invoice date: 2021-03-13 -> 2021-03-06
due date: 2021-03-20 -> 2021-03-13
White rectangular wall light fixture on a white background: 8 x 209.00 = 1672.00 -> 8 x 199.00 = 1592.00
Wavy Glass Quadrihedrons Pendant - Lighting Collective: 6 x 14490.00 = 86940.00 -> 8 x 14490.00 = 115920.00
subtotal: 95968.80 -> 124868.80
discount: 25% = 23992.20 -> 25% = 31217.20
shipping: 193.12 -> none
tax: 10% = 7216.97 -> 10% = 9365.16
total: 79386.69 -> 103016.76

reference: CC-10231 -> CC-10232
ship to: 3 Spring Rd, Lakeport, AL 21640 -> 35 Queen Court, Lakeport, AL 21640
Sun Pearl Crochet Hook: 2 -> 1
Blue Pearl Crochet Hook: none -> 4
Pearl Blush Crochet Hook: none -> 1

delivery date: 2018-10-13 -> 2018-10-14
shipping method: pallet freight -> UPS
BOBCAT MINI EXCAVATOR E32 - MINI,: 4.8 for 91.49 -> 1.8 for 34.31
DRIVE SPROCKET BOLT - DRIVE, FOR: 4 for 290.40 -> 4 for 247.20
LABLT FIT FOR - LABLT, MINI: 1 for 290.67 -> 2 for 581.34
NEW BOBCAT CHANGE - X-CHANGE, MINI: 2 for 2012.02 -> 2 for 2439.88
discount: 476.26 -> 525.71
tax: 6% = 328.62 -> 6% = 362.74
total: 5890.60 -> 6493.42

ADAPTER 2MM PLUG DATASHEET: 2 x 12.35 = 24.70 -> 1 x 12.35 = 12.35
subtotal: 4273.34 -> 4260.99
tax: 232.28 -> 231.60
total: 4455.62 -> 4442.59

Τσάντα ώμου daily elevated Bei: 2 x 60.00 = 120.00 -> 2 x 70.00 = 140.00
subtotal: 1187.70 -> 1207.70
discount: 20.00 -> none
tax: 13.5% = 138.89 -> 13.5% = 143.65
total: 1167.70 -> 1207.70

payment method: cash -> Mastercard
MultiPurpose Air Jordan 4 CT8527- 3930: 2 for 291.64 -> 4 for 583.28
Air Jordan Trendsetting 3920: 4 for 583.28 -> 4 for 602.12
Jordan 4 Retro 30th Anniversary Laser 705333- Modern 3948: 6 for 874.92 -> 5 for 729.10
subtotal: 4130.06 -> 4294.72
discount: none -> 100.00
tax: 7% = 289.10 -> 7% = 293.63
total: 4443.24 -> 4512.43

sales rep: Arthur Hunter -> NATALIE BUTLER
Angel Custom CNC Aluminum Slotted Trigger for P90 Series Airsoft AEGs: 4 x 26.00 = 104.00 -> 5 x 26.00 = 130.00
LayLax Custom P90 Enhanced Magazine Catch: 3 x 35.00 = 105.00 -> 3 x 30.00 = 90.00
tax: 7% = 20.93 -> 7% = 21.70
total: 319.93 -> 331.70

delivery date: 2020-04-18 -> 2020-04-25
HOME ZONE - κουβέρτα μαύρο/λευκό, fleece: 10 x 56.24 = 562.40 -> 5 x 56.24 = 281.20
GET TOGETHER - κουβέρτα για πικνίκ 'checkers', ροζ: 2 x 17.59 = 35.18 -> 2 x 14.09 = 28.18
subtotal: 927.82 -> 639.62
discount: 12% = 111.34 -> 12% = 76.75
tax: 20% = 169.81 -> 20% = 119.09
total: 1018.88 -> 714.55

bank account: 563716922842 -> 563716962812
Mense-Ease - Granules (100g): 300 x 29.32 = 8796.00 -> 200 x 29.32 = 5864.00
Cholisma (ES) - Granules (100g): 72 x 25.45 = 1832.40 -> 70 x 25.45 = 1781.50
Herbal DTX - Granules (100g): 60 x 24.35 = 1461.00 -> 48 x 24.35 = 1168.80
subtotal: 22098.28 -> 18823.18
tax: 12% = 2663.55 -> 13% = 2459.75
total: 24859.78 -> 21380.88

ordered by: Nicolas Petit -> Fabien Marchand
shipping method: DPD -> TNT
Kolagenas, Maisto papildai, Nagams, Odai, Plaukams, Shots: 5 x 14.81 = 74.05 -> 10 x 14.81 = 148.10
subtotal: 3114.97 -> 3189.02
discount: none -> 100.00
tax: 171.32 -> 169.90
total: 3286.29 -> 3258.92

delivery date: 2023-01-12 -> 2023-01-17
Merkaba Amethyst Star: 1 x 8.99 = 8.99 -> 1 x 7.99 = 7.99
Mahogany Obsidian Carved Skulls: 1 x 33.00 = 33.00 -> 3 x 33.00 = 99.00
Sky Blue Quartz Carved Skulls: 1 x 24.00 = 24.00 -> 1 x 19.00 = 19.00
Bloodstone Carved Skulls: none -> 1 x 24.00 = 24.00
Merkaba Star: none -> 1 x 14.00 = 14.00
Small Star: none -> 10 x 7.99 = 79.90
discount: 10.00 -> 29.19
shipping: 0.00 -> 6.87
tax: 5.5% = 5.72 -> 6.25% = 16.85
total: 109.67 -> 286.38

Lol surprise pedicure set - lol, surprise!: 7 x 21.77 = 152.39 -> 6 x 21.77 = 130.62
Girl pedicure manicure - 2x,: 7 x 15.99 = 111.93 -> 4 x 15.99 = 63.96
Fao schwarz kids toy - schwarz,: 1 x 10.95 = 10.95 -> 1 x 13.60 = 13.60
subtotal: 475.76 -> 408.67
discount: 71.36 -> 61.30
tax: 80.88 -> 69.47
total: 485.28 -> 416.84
......
Set down exactly the lines of the data above, beginning with the line that has "HOME ZONE - κουβέρτα" and ending with the line that has "Mahogany Obsidian Carved", and no others.

HOME ZONE - κουβέρτα μαύρο/λευκό, fleece: 10 x 56.24 = 562.40 -> 5 x 56.24 = 281.20
GET TOGETHER - κουβέρτα για πικνίκ 'checkers', ροζ: 2 x 17.59 = 35.18 -> 2 x 14.09 = 28.18
subtotal: 927.82 -> 639.62
discount: 12% = 111.34 -> 12% = 76.75
tax: 20% = 169.81 -> 20% = 119.09
total: 1018.88 -> 714.55

bank account: 563716922842 -> 563716962812
Mense-Ease - Granules (100g): 300 x 29.32 = 8796.00 -> 200 x 29.32 = 5864.00
Cholisma (ES) - Granules (100g): 72 x 25.45 = 1832.40 -> 70 x 25.45 = 1781.50
Herbal DTX - Granules (100g): 60 x 24.35 = 1461.00 -> 48 x 24.35 = 1168.80
subtotal: 22098.28 -> 18823.18
tax: 12% = 2663.55 -> 13% = 2459.75
total: 24859.78 -> 21380.88

ordered by: Nicolas Petit -> Fabien Marchand
shipping method: DPD -> TNT
Kolagenas, Maisto papildai, Nagams, Odai, Plaukams, Shots: 5 x 14.81 = 74.05 -> 10 x 14.81 = 148.10
subtotal: 3114.97 -> 3189.02
discount: none -> 100.00
tax: 171.32 -> 169.90
total: 3286.29 -> 3258.92

delivery date: 2023-01-12 -> 2023-01-17
Merkaba Amethyst Star: 1 x 8.99 = 8.99 -> 1 x 7.99 = 7.99
Mahogany Obsidian Carved Skulls: 1 x 33.00 = 33.00 -> 3 x 33.00 = 99.00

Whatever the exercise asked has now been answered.